Öncelikle şunu söyleyeyim, ben de genç bir adamım. 83 doğumluyum. Kendimde müzikal yönümü keşfetmem, Kadıköy İmam-Hatip Lisesi’nde okuduğum yıllara denk geliyor. İmam Hatip Liseleri’nde hafızlar, adı konulmamış bir üstünlüğe sahiptirler. İkinci üstünlük, ya da statü de, ilahi korolarında öğrencilerdedir. Oradaki bir meslek dersinde, meslek öğretmenimin sorduğu soruya ben de parmak kaldırdım. O kaldırdığım parmak sayesinde bugün buradayım. Evimize, eski sohbet kasetleri gelirdi. Ben de onları kasetçalara takar ve kayıt tuşuna basıp üstüne ilahiler, türküler okurdum. Lise eğitimimden sonra, Üsküdar Musıki Cemiyeti’ne girdim. Aynı yıl işletme fakültesinde okumaya başladım. Cemiyette biraz daha profesyonelleşince konservatuvara gitme vaktimin geldiğini gördüm ve gittim. Lise yıllarımda gitar dersi almaya başlamıştım.
Müziğe başlarken bir amacınız var mıydı? Ya da sonradan oluştu mu böyle bir şey? Müslüman camia arasında politize olmuş bir müzik vardı mesela eskiden…
Müziğe ve hayatın birçok alanında, profesyonel olarak bir gayrete girdiğimizde kirlendiğimizi hissediyorum. İşin içine ticari kaygılar giriyor bir defa. Ki sağ olsun Marmara Müzik Şirketi ve başta Eşref Ziya olmak üzere bana çok destek oldu ve böyle meselelerle yüz göz etmedi. Parayla neredeyse hiç muhatap olmadık. Ortaokuldaki o ilahi söylemeye çalışan çocukla şimdiki halim arasında müzikal olarak tabi ki çok büyük fark var ama, hissiyat anlamında bunu çok söyleyemeyeceğim, artık tam manasıyla “profesyoneliz.” Profesyonellik çok güzeldir ama hissiyatlarınızı da yani manayı da büyütmezseniz, çok sıkıntı çekersiniz…

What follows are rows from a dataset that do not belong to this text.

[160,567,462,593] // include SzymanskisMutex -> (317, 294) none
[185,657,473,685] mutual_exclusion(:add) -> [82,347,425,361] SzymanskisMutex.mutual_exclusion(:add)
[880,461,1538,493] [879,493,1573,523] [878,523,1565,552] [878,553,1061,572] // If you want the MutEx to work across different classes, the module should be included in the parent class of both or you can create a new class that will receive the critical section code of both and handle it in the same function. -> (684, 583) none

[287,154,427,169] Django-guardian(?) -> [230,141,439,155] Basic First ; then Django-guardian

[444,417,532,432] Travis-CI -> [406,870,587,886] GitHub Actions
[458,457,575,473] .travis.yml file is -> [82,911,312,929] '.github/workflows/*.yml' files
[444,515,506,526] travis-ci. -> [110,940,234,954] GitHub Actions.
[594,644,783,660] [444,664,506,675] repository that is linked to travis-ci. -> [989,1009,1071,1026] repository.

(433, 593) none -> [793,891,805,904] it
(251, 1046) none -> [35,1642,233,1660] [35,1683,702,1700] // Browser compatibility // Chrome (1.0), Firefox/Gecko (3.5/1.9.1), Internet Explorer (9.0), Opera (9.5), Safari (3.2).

EZGİ, BİR MÜZİK TARZI DEĞİLDİR…
Peki, “ezgi” tanımına ne diyorsunuz, yaptığınız müzik “ezgi” mi?
Ezgi, bir müzik tarzı değildir bana göre. Ben özgün müzik demeyi tercih ediyorum. Ahmet Kaya’nın yaptığı müzikten hiçbir farkı yok müziğimizin. Söylediklerimiz farklı sadece. Kaya’nın, “Başım Belada” şarkısını Eşref Ziya besteleseydi ve söyleseydi bunu kim yadırgardı? Ki, onun da birçok öne çıkmış, çok dinlenmiş protest müzikleri vardır bilirsiniz. Konservatuvar mezunu bir bilirkişi olarak söylüyorum, ezgi diye bir müzik tarzı yok. Kendimizi tanımlamak için kullandığımız bir araç olmuş bu kelime doksanlı yıllarda. O zamanların verdiği bir azınlık psikolojisi ile, siyasi hava ile adı böyle konulmuş.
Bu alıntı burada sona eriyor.